# Aim of the exercise:
Give a verbatim copy of the lines below, minus the pictures.

** Data for review follows **

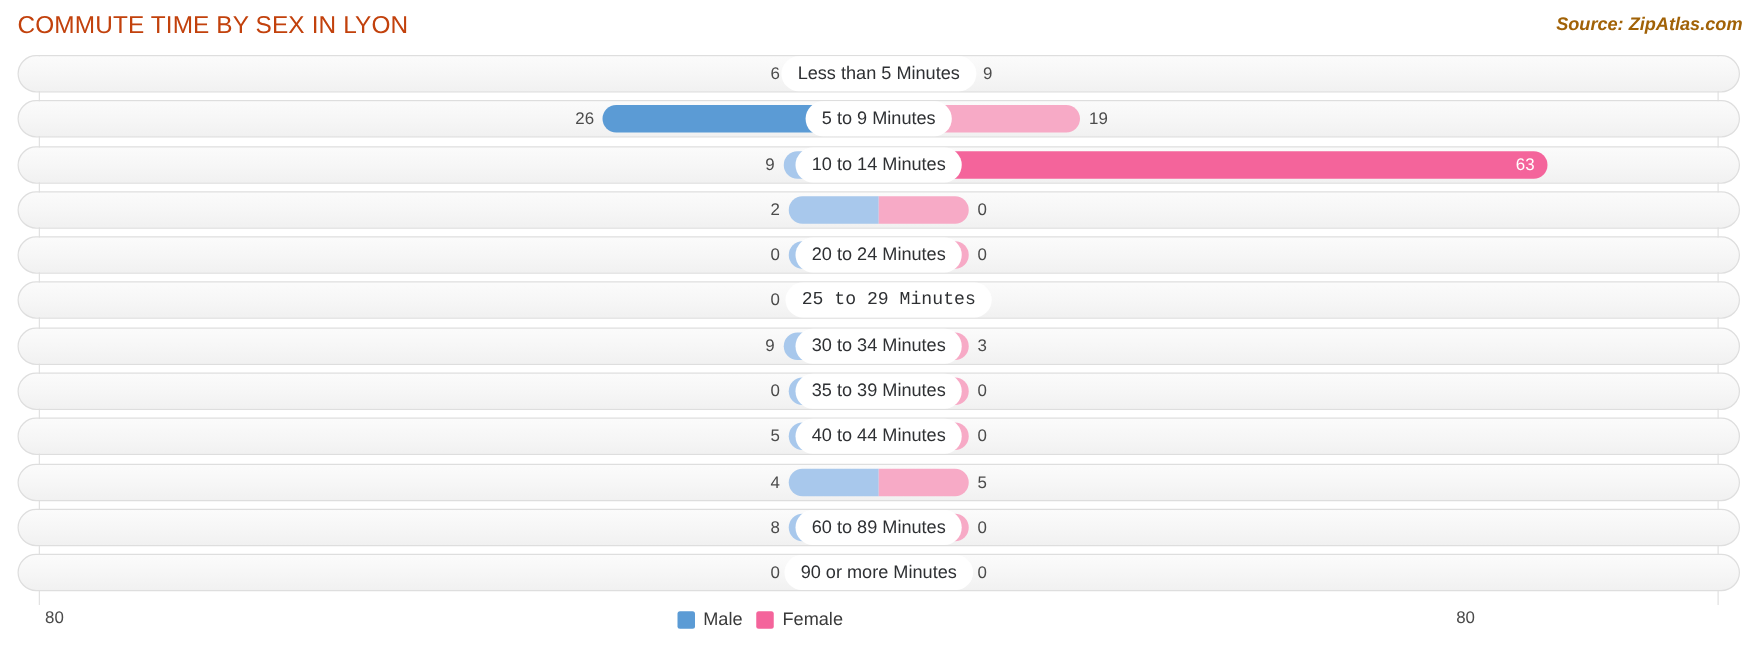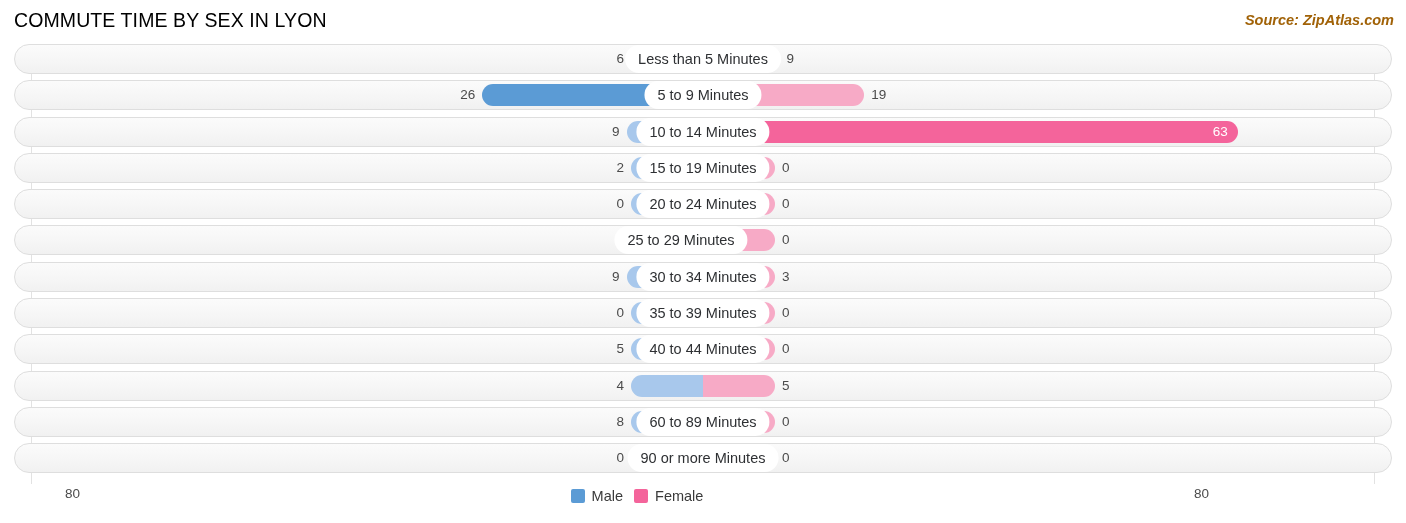--- a/index.html
+++ b/index.html
@@ -29,7 +29,7 @@
     font-size: 19.5px;
     font-weight: 400;
     letter-spacing: .1px;
-    color: #000000;
+    color: #c2410c;
     white-space: nowrap;
   }
   .source {

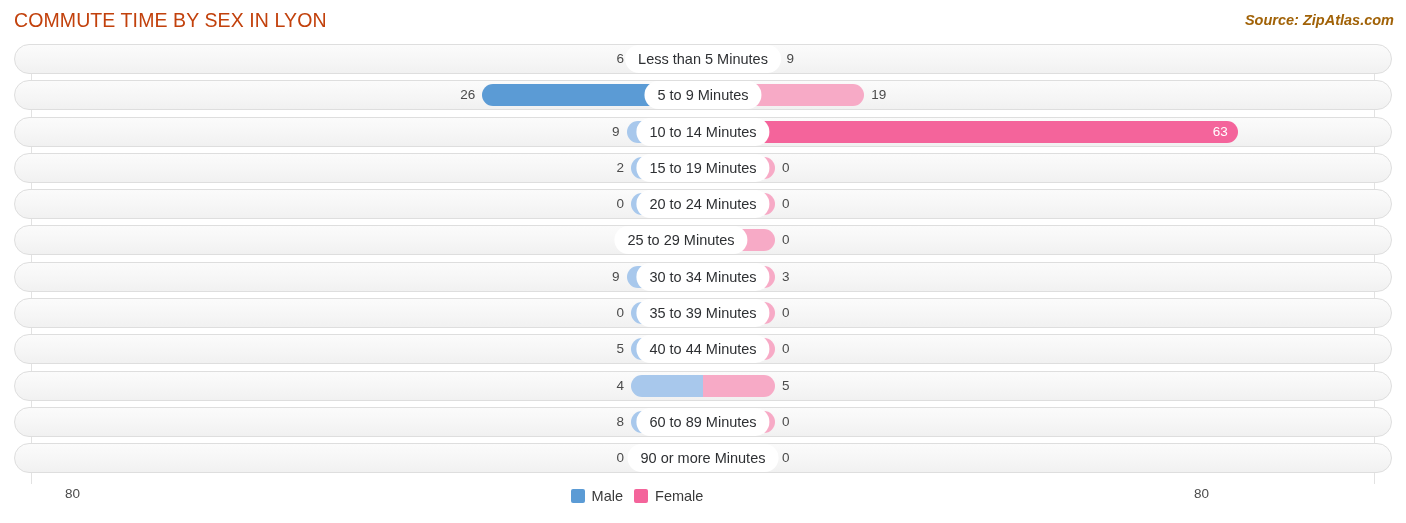--- a/index.html
+++ b/index.html
@@ -217,7 +217,6 @@
         <div class="bar bar-female" style="left: 689px; width: 72px; background: rgb(247, 170, 198);"></div>
         <div class="val val-male" style="right: 768px; width: 90px;">2</div>
         <div class="val val-female" style="left: 768px; width: 90px;">0</div>
-        <div class="pill" style="left: 689px;">15 to 19 Minutes</div>
       </div>
       <div class="row">
         <div class="track"></div>

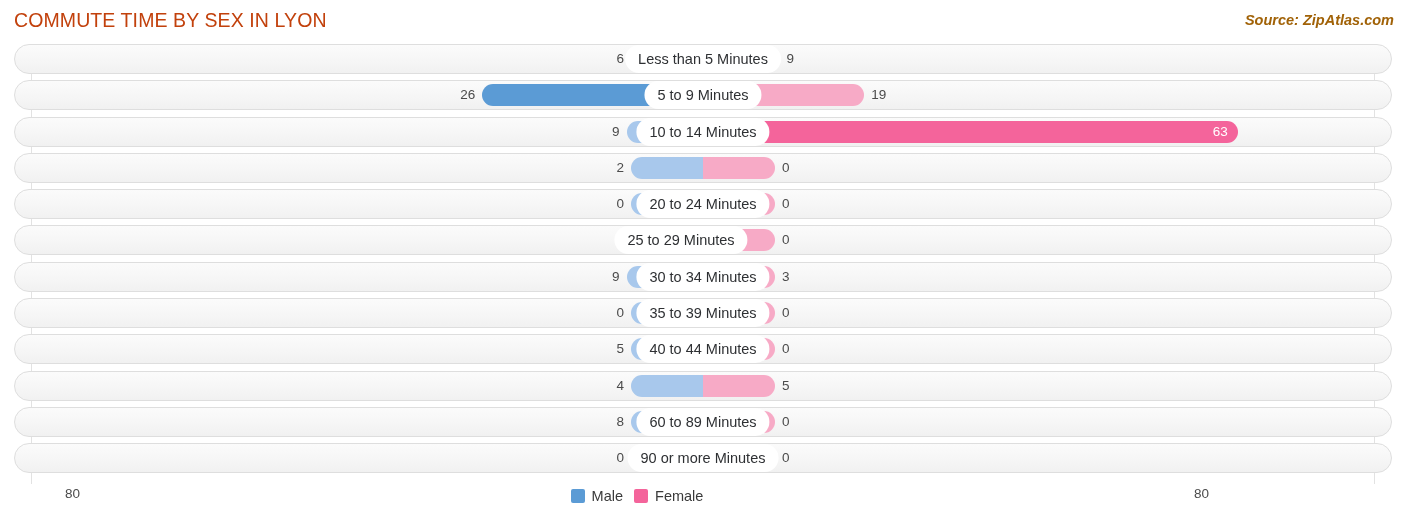--- a/index.html
+++ b/index.html
@@ -232,7 +232,7 @@
         <div class="bar bar-female" style="left: 689px; width: 72px; background: rgb(247, 170, 198);"></div>
         <div class="val val-male" style="right: 768px; width: 90px;">0</div>
         <div class="val val-female" style="left: 768px; width: 90px;">0</div>
-        <div class="pill" style="left: 667px;">25 to 29 Minutes</div>
+        <div class="pill" style="left: 697px; font-family: Liberation Mono, monospace;">25 to 29 Minutes</div>
       </div>
       <div class="row">
         <div class="track"></div>

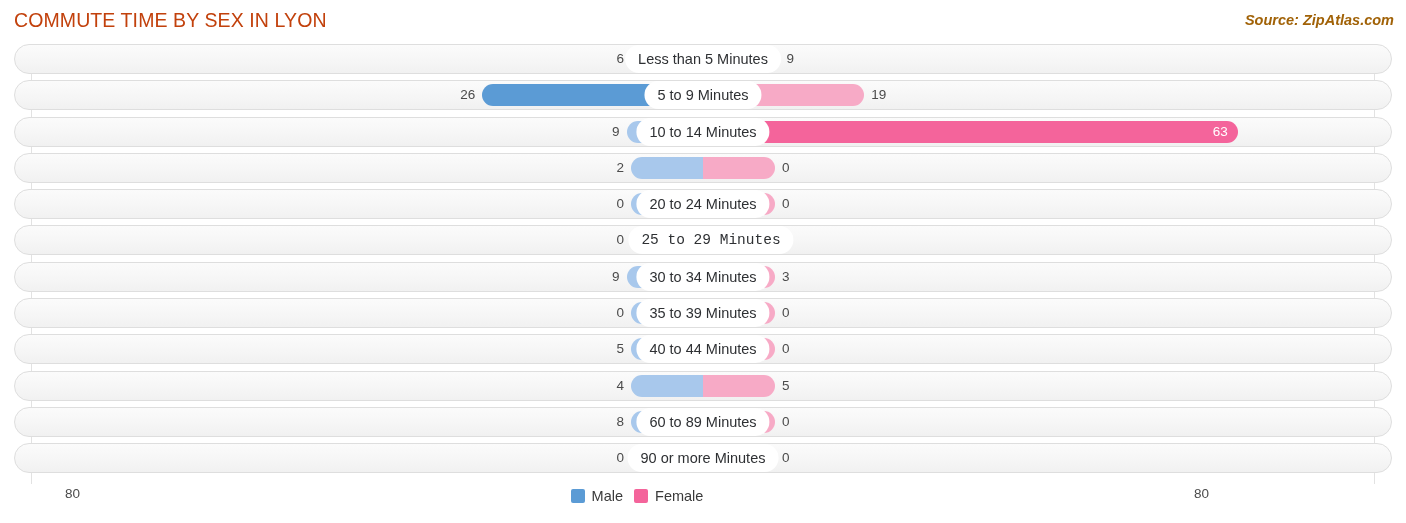--- a/index.html
+++ b/index.html
@@ -140,7 +140,6 @@
     top: 484px;
     width: 1216px;
     height: 39px;
-    margin-left: 29px;
   }
   .axis-label {
     position: absolute;

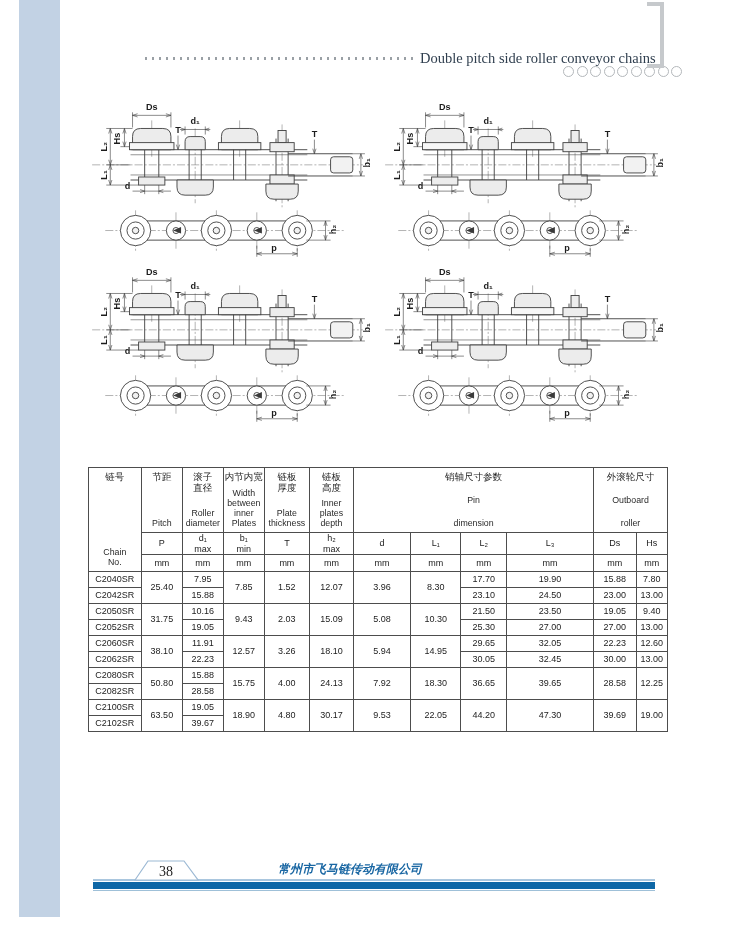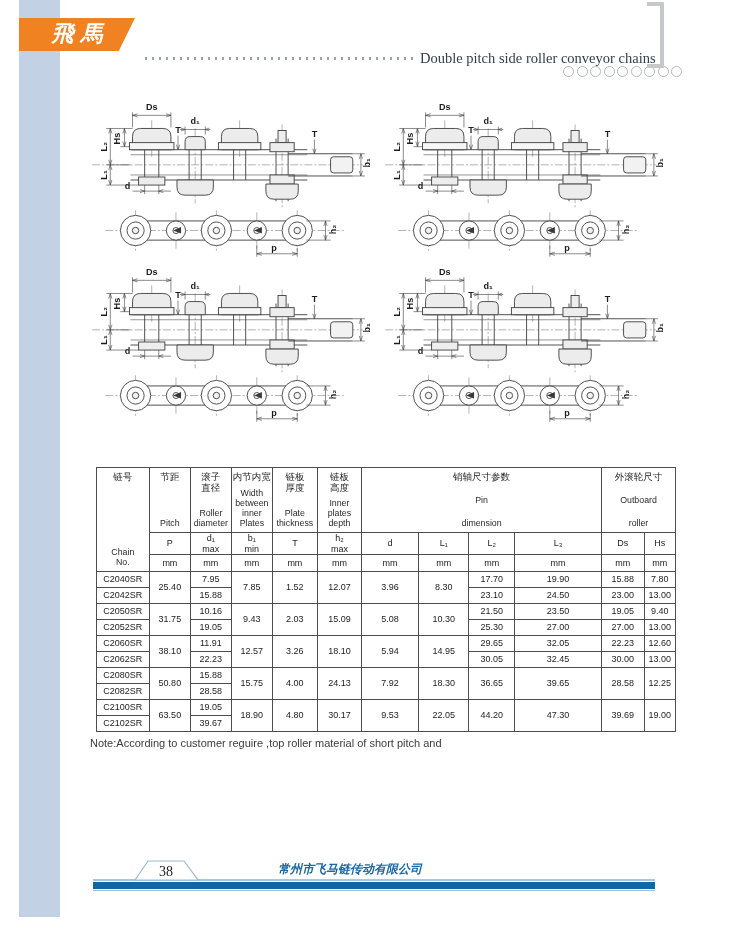--- a/index.html
+++ b/index.html
@@ -74,9 +74,6 @@
 
   <div class="left-strip"></div>
 
-  <div class="logo-shape">
-    <span class="logo-text">飛馬</span>
-  </div>
   <div class="bracket"></div>
   <div class="dotted-line"></div>
   <div class="subtitle">Double pitch side roller conveyor chains</div>

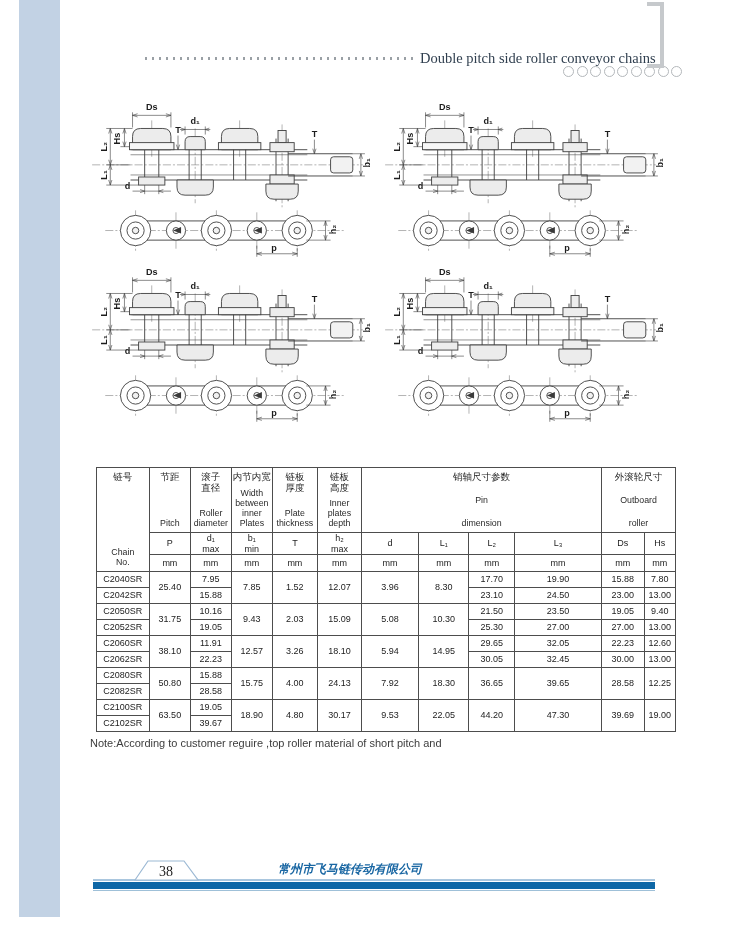--- a/index.html
+++ b/index.html
@@ -39,7 +39,7 @@
 
   
   table.spec{position:absolute;left:88px;top:467px;width:580px;border-collapse:collapse;table-layout:fixed;
-             font-size:9px;color:#1c1c1c;margin-left:8px;}
+             font-size:9px;color:#1c1c1c;}
   table.spec th,table.spec td{border:1px solid #4d4d4d;text-align:center;vertical-align:middle;
              font-weight:normal;padding:0;line-height:1.15;}
   table.spec .h-top th{height:64px;}

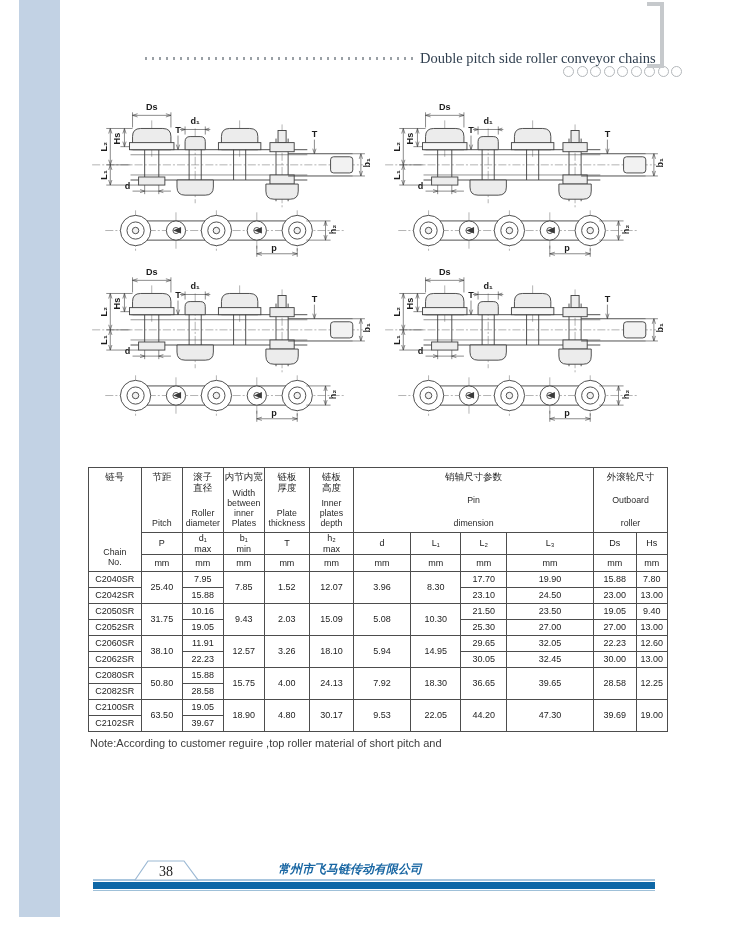--- a/index.html
+++ b/index.html
@@ -920,7 +920,6 @@
   </table>
 
   <div class="notes">
-    <div class="en">Note:According to customer reguire ,top roller material of short pitch and</div>
   </div>
 
   <div class="footer-thin-line"></div>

** End of Data for review **

# Response box:
--- a/index.html
+++ b/index.html
@@ -29,7 +29,7 @@
     font-size: 19.5px;
     font-weight: 400;
     letter-spacing: .1px;
-    color: #000000;
+    color: #c2410c;
     white-space: nowrap;
   }
   .source {

--- a/index.html
+++ b/index.html
@@ -217,7 +217,6 @@
         <div class="bar bar-female" style="left: 689px; width: 72px; background: rgb(247, 170, 198);"></div>
         <div class="val val-male" style="right: 768px; width: 90px;">2</div>
         <div class="val val-female" style="left: 768px; width: 90px;">0</div>
-        <div class="pill" style="left: 689px;">15 to 19 Minutes</div>
       </div>
       <div class="row">
         <div class="track"></div>

--- a/index.html
+++ b/index.html
@@ -232,7 +232,7 @@
         <div class="bar bar-female" style="left: 689px; width: 72px; background: rgb(247, 170, 198);"></div>
         <div class="val val-male" style="right: 768px; width: 90px;">0</div>
         <div class="val val-female" style="left: 768px; width: 90px;">0</div>
-        <div class="pill" style="left: 667px;">25 to 29 Minutes</div>
+        <div class="pill" style="left: 697px; font-family: Liberation Mono, monospace;">25 to 29 Minutes</div>
       </div>
       <div class="row">
         <div class="track"></div>

--- a/index.html
+++ b/index.html
@@ -140,7 +140,6 @@
     top: 484px;
     width: 1216px;
     height: 39px;
-    margin-left: 29px;
   }
   .axis-label {
     position: absolute;

--- a/index.html
+++ b/index.html
@@ -74,9 +74,6 @@
 
   <div class="left-strip"></div>
 
-  <div class="logo-shape">
-    <span class="logo-text">飛馬</span>
-  </div>
   <div class="bracket"></div>
   <div class="dotted-line"></div>
   <div class="subtitle">Double pitch side roller conveyor chains</div>

--- a/index.html
+++ b/index.html
@@ -39,7 +39,7 @@
 
   
   table.spec{position:absolute;left:88px;top:467px;width:580px;border-collapse:collapse;table-layout:fixed;
-             font-size:9px;color:#1c1c1c;margin-left:8px;}
+             font-size:9px;color:#1c1c1c;}
   table.spec th,table.spec td{border:1px solid #4d4d4d;text-align:center;vertical-align:middle;
              font-weight:normal;padding:0;line-height:1.15;}
   table.spec .h-top th{height:64px;}

--- a/index.html
+++ b/index.html
@@ -920,7 +920,6 @@
   </table>
 
   <div class="notes">
-    <div class="en">Note:According to customer reguire ,top roller material of short pitch and</div>
   </div>
 
   <div class="footer-thin-line"></div>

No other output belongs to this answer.